United States v. Phillippa Marcelle
689 F. App'x 911
| 11th Cir. | 2017Background
- Phillippa Marcelle incorporated Philuvine Development Center to apply for ≈$1.6M in Department of Education grants; the Center received $339,854 for 2010–2011.
- To avoid a three-day drawdown rule, Marcelle routed grant funds into an account for Galaxy Business Solutions (incorporated by her mother) and concealed transfers.
- Marcelle spent grant funds on personal expenditures (trips, clothing, entertainment, a $3,000 matchmaking service) while also purchasing some items for the Center.

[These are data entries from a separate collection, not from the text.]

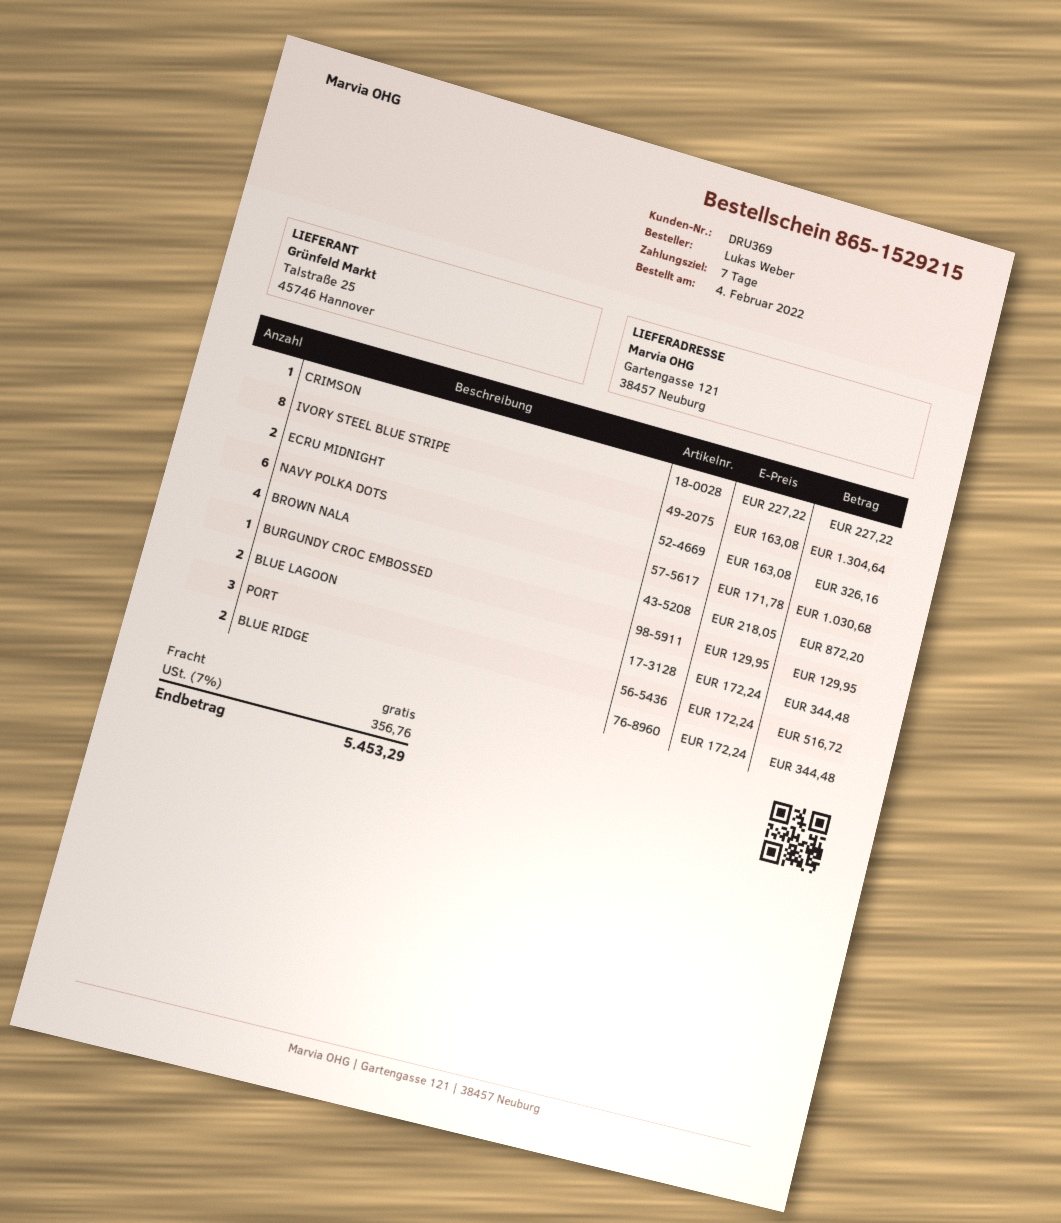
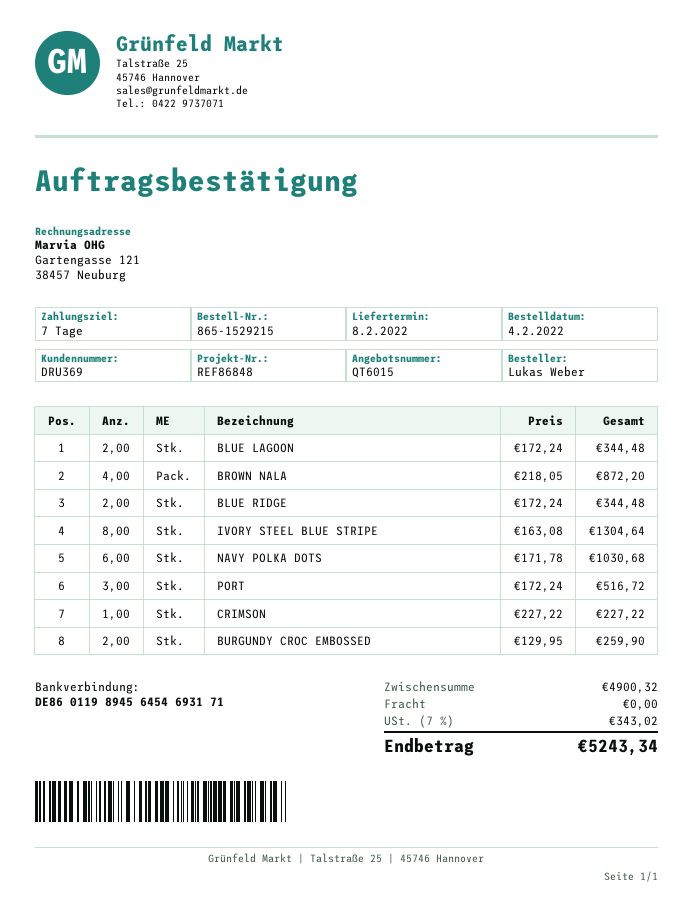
ECRU MIDNIGHT: 2 x 163.08 = 326.16 -> none
BURGUNDY CROC EMBOSSED: 1 x 129.95 = 129.95 -> 2 x 129.95 = 259.90
tax: 7% = 356.76 -> 7% = 343.02
total: 5453.29 -> 5243.34

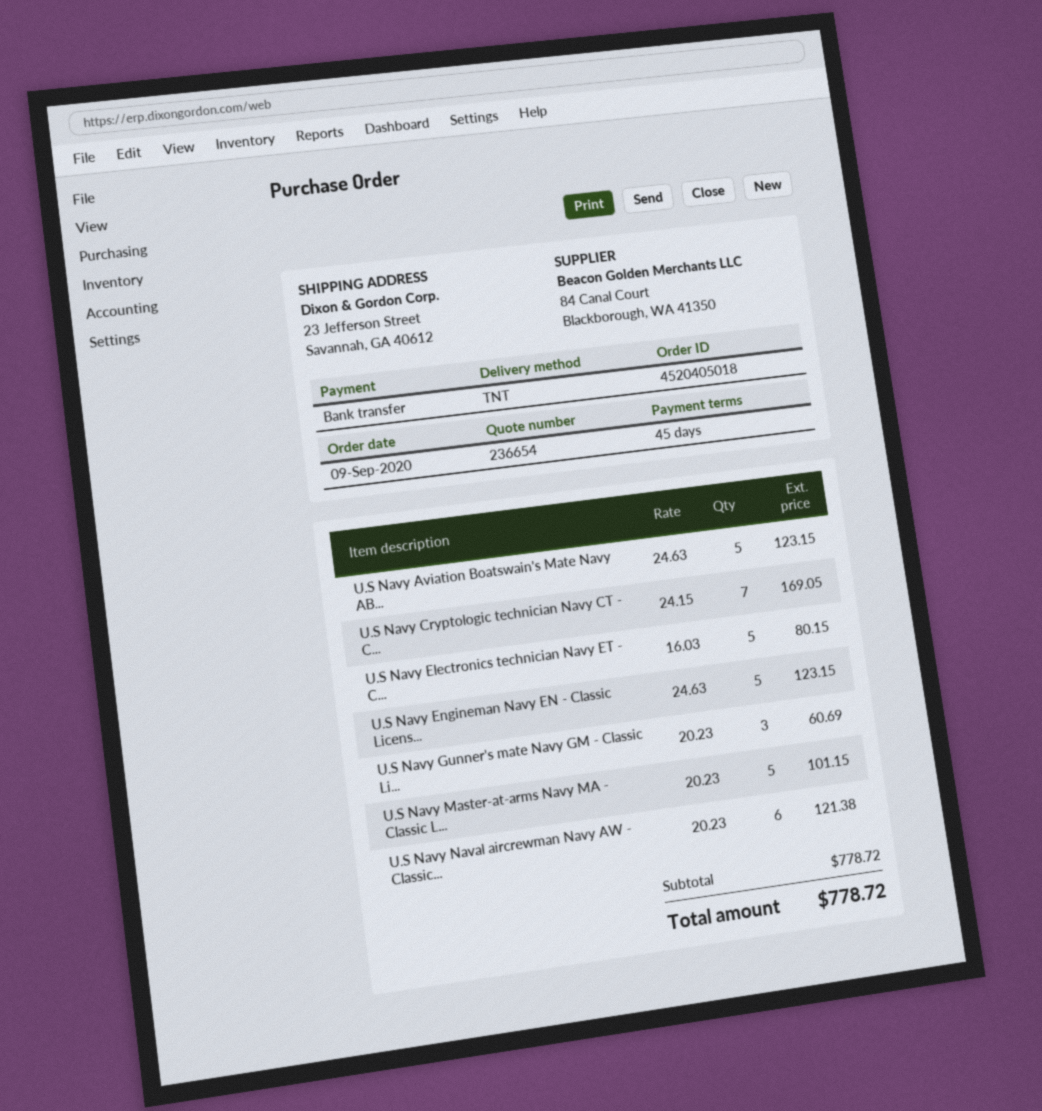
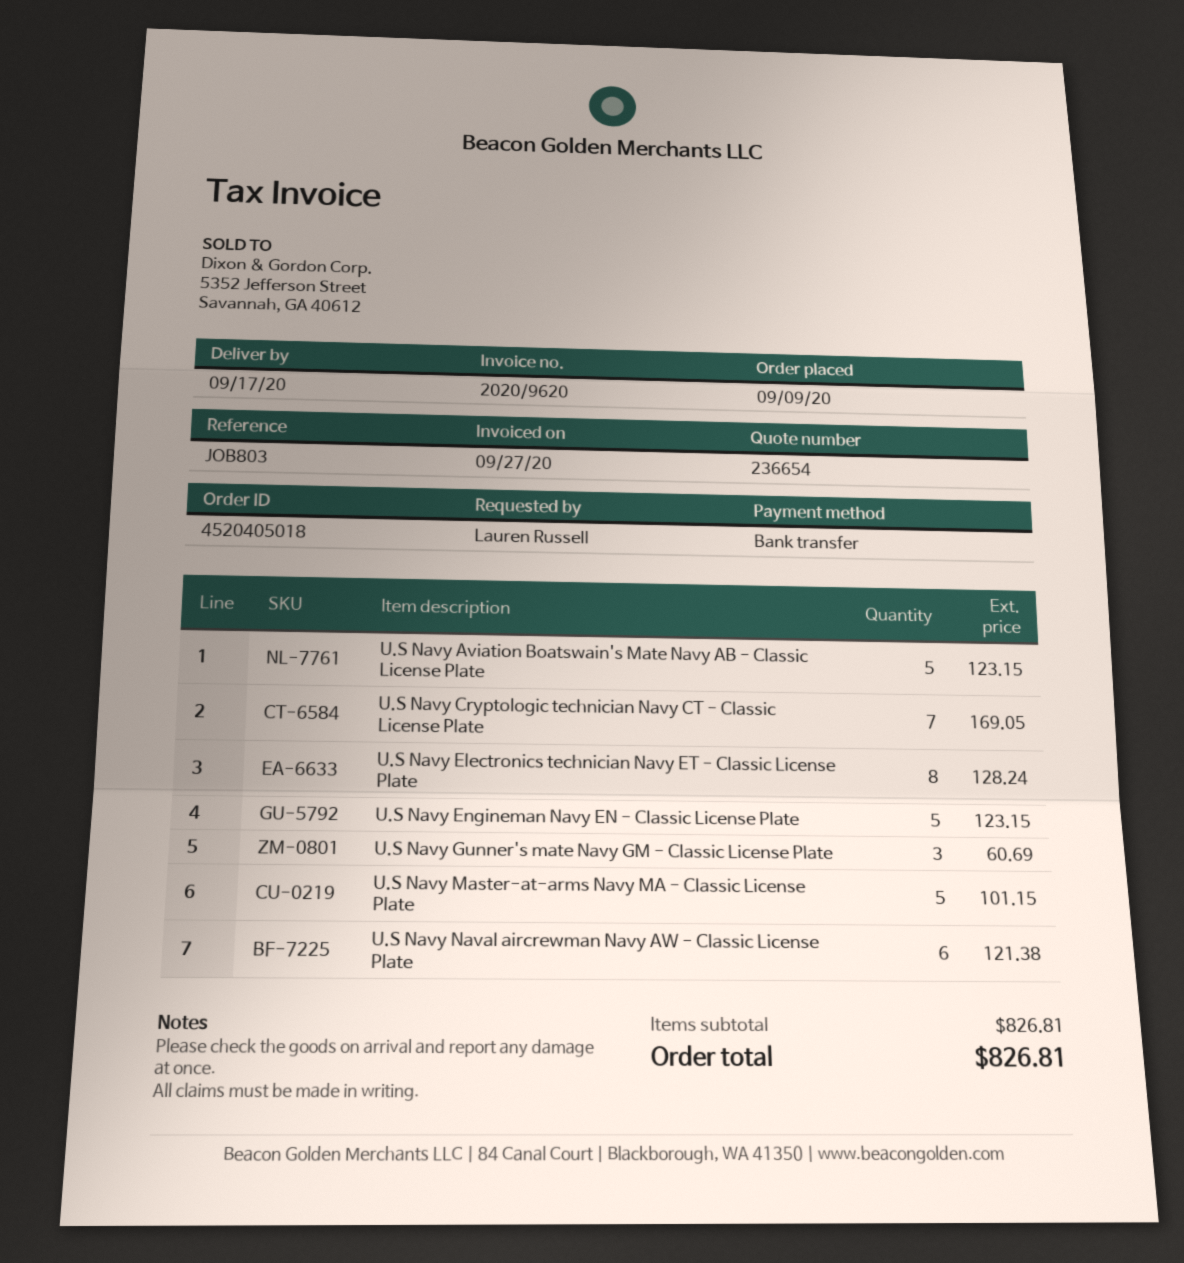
U.S Navy Electronics technician Navy ET - C...: 5 for 80.15 -> 8 for 128.24
subtotal: 778.72 -> 826.81
total: 778.72 -> 826.81

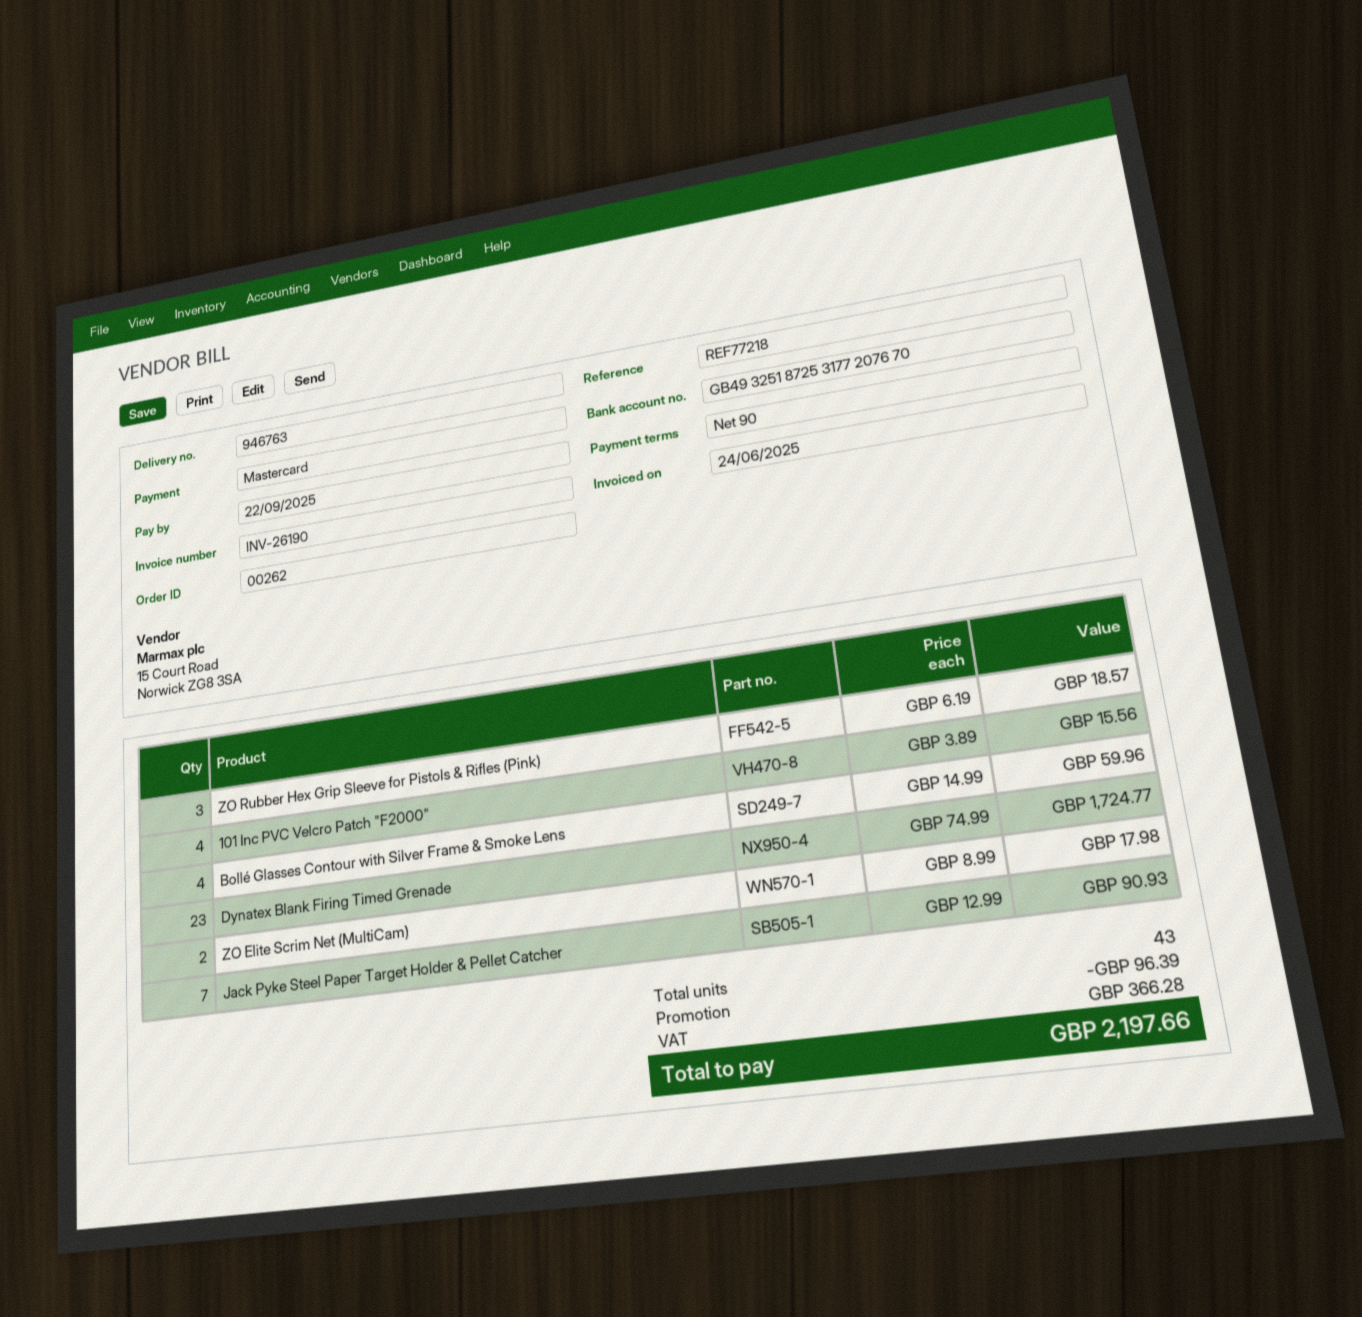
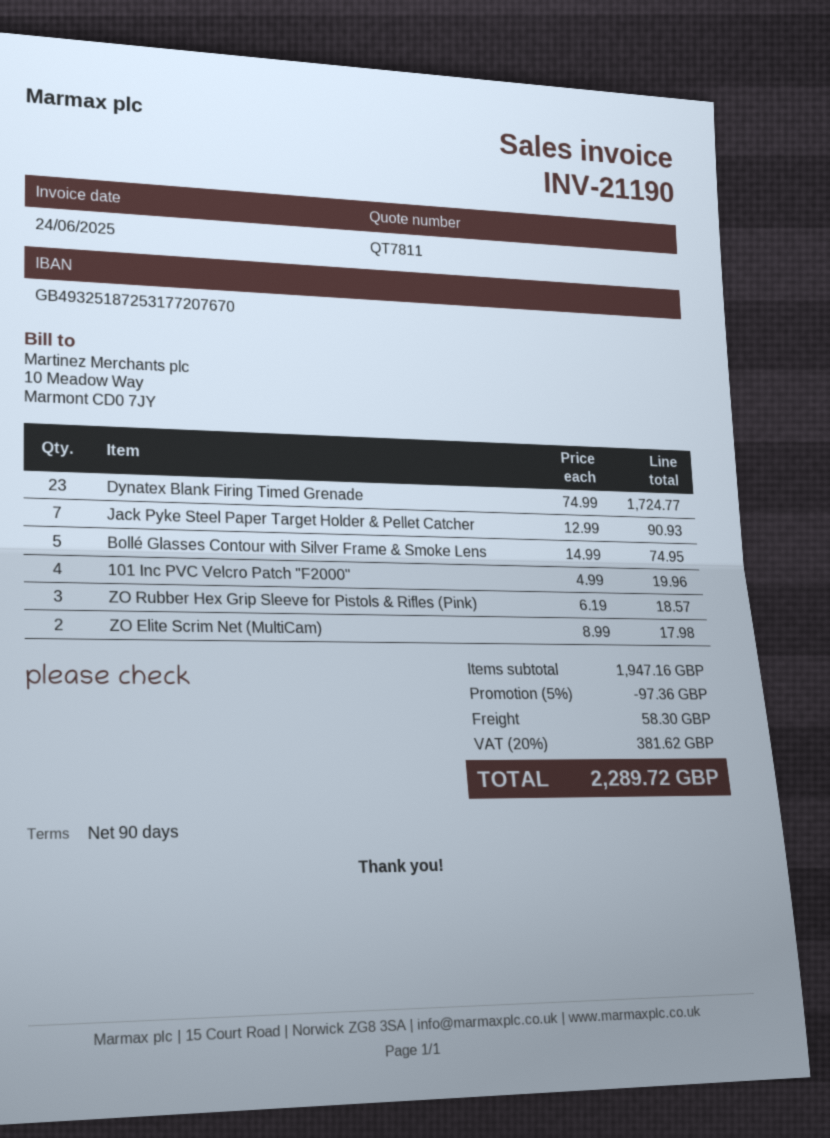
invoice number: INV-26190 -> INV-21190
101 Inc PVC Velcro Patch "F2000": 4 x 3.89 = 15.56 -> 4 x 4.99 = 19.96
Bollé Glasses Contour with Silver Frame & Smoke Lens: 4 x 14.99 = 59.96 -> 5 x 14.99 = 74.95
discount: 96.39 -> 97.36
shipping: none -> 58.30
tax: 366.28 -> 381.62
total: 2197.66 -> 2289.72

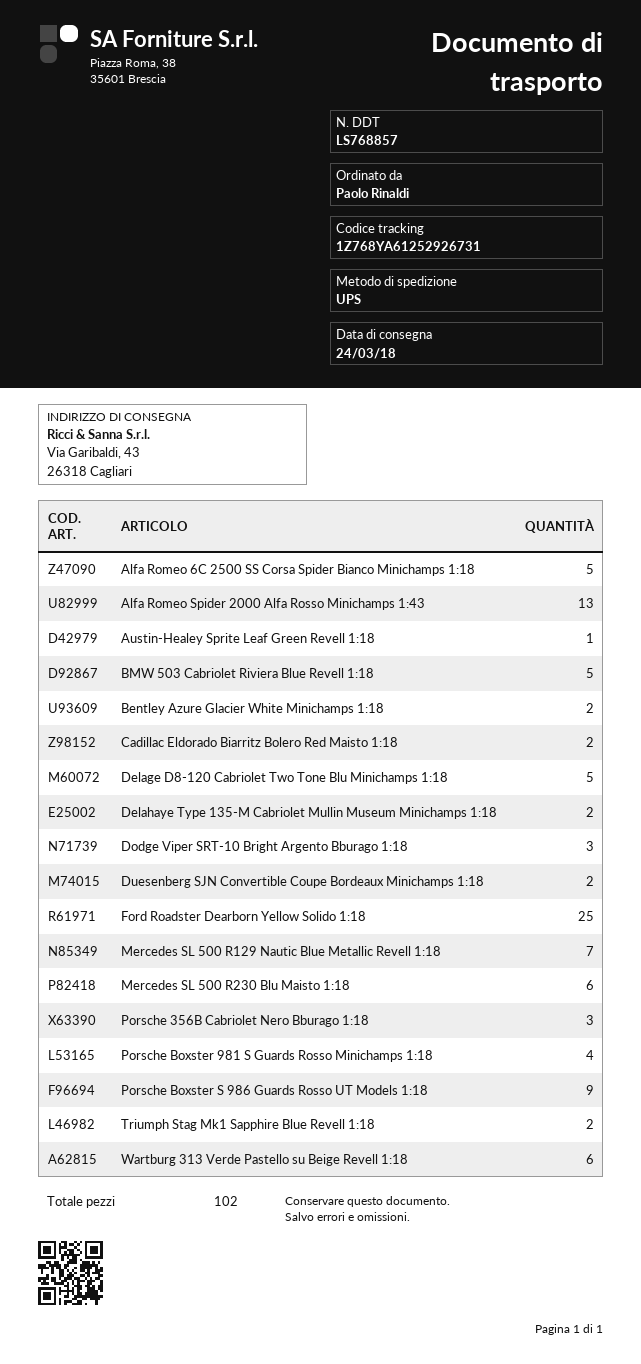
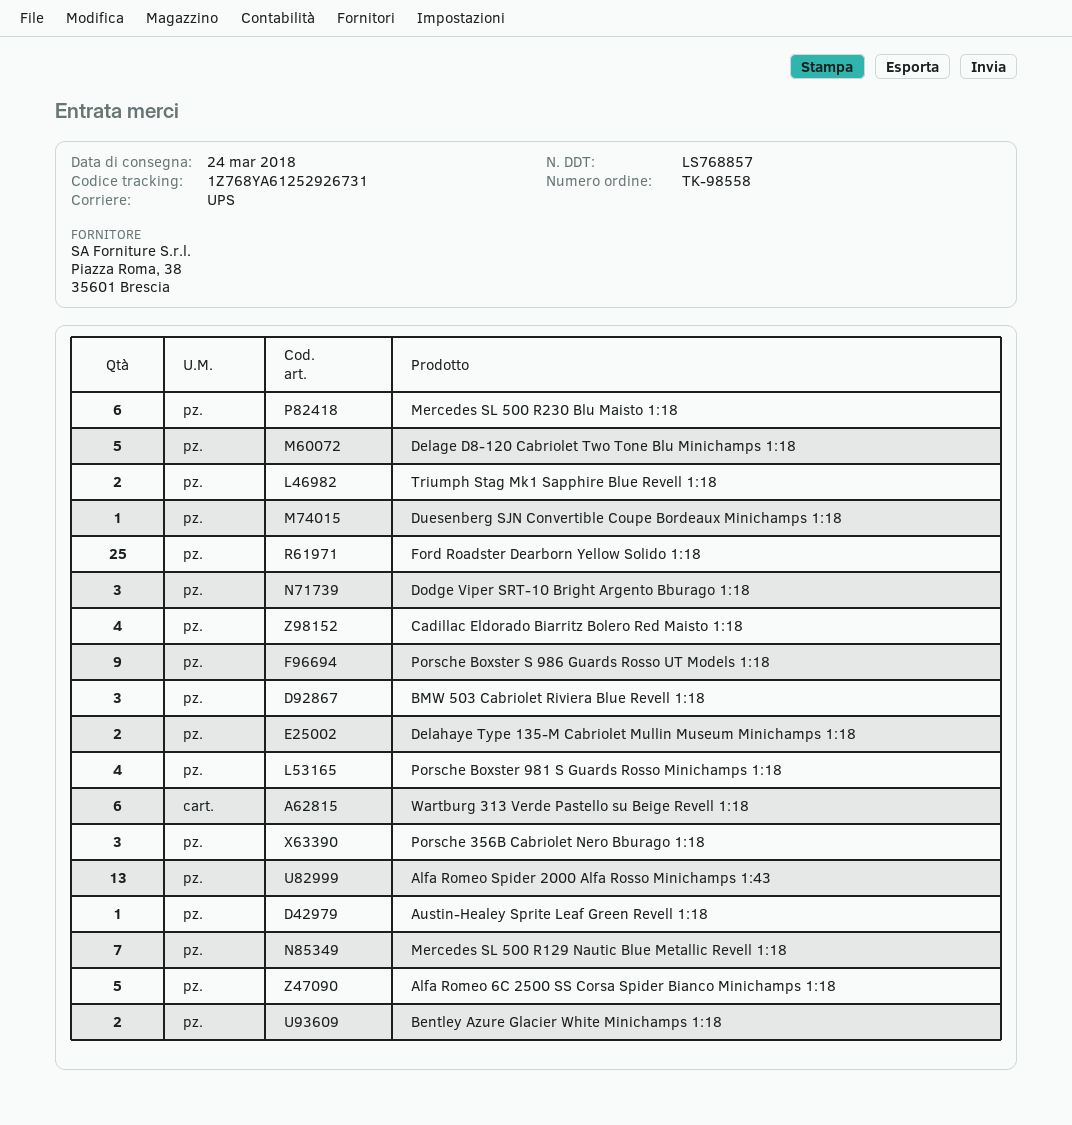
BMW 503 Cabriolet Riviera Blue Revell 1:18: 5 -> 3
Cadillac Eldorado Biarritz Bolero Red Maisto 1:18: 2 -> 4
Duesenberg SJN Convertible Coupe Bordeaux Minichamps 1:18: 2 -> 1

- During a federal audit, Marcelle provided few bank statements and altered/redacted statements to conceal illicit spending.
- She pleaded guilty to obstructing a federal audit under 18 U.S.C. § 1516(a) (other theft and conspiracy charges were dismissed per plea). The PSR applied a base offense level 14, +2 for altering a substantial number of documents, -2 acceptance, -1 substantial assistance → total offense level 13 (12–18 months).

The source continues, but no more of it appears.